La masse noire du taureau vient de bouger. Il charge et Raphaëlle serre les jumelles inutiles de toutes ses forces. C’est Sébastian qui reçoit le fauve. Ruiz est près des chevaux qui s’énervent. Raphaëlle, les larmes aux yeux, pense qu’elle est condamnée à pleurer toute sa vie avec un homme comme Ruiz. Et elle se rend compte qu’elle est en train de prier sans même savoir ce qu’elle demande. Il est des réalités qu’il ne faudrait jamais approcher, des existences dans lesquelles il ne faudrait pas entrer.
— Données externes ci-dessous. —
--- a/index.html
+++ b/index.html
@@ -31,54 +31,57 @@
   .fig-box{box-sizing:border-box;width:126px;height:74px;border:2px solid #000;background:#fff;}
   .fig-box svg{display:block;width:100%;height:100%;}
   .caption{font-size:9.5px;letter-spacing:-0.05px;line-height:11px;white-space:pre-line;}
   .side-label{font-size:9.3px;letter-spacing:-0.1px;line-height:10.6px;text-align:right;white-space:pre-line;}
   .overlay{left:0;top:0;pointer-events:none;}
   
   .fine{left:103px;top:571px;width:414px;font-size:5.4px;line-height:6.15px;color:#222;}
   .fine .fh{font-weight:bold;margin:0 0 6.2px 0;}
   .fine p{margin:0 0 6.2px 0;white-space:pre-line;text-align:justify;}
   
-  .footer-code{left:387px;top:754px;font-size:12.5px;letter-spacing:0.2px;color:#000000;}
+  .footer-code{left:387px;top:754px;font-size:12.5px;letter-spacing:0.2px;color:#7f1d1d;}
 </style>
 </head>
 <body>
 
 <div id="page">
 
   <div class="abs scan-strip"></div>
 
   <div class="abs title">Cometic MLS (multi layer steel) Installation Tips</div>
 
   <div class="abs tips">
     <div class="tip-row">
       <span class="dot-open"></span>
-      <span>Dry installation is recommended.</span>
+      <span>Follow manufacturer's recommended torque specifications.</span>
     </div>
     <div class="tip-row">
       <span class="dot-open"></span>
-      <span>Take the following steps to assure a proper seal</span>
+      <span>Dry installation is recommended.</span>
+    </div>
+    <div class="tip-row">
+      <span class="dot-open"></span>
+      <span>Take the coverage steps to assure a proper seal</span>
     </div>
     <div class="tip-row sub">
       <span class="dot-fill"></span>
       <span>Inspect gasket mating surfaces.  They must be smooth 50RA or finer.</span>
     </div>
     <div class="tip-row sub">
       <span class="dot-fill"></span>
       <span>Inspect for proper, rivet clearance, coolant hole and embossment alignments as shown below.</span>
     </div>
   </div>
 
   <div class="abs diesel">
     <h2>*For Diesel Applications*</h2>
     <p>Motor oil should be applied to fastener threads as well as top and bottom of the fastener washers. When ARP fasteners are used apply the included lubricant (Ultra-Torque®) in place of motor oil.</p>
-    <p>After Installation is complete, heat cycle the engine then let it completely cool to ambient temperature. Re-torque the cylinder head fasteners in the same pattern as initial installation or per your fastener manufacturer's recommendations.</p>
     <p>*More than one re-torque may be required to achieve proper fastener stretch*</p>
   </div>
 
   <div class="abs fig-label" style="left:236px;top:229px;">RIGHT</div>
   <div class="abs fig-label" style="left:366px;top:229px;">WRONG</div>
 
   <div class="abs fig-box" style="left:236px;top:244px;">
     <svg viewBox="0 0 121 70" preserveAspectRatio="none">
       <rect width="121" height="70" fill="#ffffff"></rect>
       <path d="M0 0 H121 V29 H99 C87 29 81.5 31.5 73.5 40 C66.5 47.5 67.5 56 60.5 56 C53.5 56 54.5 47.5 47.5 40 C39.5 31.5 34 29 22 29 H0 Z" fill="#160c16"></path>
Le taureau regarde les hommes, indécis. Sébastian regarde Ruiz qui s’en va. Et le monde – en tout cas leur monde – s’écroulera si Ruiz s’en va. Mais, s’il reste, il est obligé de tout jouer à quitte ou double. Il n’y a aucune porte de sortie dans ce dilemme. Sébastian, Raphaëlle : ils sont des subalternes, des spectateurs. C’est le taureau qui commande. Être observé par Sébastian n’a pas l’air de suffire à Ruiz pour trouver du courage. Les souvenirs de Séville doivent peser lourd. Et il n’y a pas de foule pour le porter, pour lui renvoyer son image. Il n’y aura pas non plus d’estocade au bout, pas de rage de vaincre, pas de désir de mort. Comme Sébastian n’est pas un novice, l’animal qu’il a choisi n’est pas sans danger. Sébastian respecte trop Ruiz pour le leurrer. Il ne le jugera d’ailleurs pas, même si son dieu se dérobe. Il est là pour mettre en place, seulement. Comme toujours. Alors il a mis en place et il attend. Il n’est pas le maestro et il ne veut pas l’être. Il veut que ce soit comme d’habitude et qu’on reprenne les choses où elles en étaient. Alors il fait comme s’il ne doutait pas et il attend.
Le pied à l’étrier, Ruiz n’achève pas son geste et redescend. Il appuie son front contre l’encolure de l’andalou. Et puis, soudain, il se retourne et s’éloigne des chevaux qui détalent. Sébastian a tendu la cape, Ruiz l’a prise d’une main au moment où le taureau se décide à charger de nouveau. Ruiz fait face et Sébastian recule. Ruiz réceptionne de façon limpide son adversaire. Ce n’est plus le fils Vasquez en bottes de cheval dans un pâturage, mais Ruiz Dominique matador qui cite le novillo59 et qui épouse encore une fois sa démence.
Sébastian s’est éloigné. Il a tellement confiance en Ruiz qu’il s’est assis à quelques pas sur une souche, et qu’il est à lui seul tout un public d’adorateurs. Ruiz, immobile, ne cède pas un pouce de terrain au jeune taureau déchaîné qu’il provoque de la voix et du geste.
Le vent froid a séché les larmes de Raphaëlle. Il lui faut en garder et en fabriquer beaucoup pour l’avenir. Mais comme Ruiz, là-bas, vient d’oublier Revoltoso et de sublimer ses terreurs, il faudra bien que Raphaëlle accepte le chemin de croix qu’il va lui imposer, jusqu’à ce que son heure sonne dans une plaza. Parce qu’elle sonnera. N’importe qui peut comprendre, en voyant Ruiz, qu’à force de chercher si âprement sa mort, il la trouvera. Maria avait raison. À deux cents mètres d’elle, Ruiz est en train de renaître. À cet instant ce n’est pas Raphaëlle qu’il aime mais ce taureau noir – et seulement lui – qui vient de le frôler et qui se retourne déjà.
Raphaëlle a repris les jumelles. Elle peut lire sur les lèvres de Sébastian un timide « olé ! ». C’est pour elle comme un cri repris par des milliers de voix qui hurlent dans sa tête et déferlent sur la Camargue.
Le plus beau reste à venir. Triomphe, échec ou déchirure, Ruiz a rendez-vous à Séville. Et il ira.